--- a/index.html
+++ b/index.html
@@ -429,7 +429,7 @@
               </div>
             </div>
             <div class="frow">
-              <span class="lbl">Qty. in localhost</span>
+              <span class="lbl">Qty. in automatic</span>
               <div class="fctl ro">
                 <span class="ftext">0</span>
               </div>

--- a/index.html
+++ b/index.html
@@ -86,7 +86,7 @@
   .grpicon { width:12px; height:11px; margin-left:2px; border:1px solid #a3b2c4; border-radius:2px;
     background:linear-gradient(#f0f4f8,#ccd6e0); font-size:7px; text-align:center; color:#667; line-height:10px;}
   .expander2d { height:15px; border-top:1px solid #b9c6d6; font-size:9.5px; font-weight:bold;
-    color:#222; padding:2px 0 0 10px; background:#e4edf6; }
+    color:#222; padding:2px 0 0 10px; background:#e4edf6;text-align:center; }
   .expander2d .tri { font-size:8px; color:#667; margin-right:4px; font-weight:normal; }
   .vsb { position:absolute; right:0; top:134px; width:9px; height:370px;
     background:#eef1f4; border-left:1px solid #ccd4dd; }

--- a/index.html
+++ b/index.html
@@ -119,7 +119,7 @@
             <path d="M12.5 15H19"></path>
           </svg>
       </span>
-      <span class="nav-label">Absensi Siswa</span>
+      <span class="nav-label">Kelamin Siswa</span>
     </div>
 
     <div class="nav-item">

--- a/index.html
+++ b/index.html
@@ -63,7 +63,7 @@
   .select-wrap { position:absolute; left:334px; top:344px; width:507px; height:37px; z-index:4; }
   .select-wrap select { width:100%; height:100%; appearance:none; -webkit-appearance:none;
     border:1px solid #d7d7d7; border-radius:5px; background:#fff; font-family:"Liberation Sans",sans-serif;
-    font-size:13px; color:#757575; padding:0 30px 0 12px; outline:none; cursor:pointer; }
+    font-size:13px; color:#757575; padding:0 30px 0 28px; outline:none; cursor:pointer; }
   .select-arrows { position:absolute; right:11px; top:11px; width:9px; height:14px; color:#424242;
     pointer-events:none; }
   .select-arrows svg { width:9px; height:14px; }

__ACTIVITY__
Among the lines above, find those that contain the word "right" and copy them.

__EXERCISE OUTPUT__
   .expander2d .tri { font-size:8px; color:#667; margin-right:4px; font-weight:normal; }
   .vsb { position:absolute; right:0; top:134px; width:9px; height:370px;
   .select-arrows { position:absolute; right:11px; top:11px; width:9px; height:14px; color:#424242;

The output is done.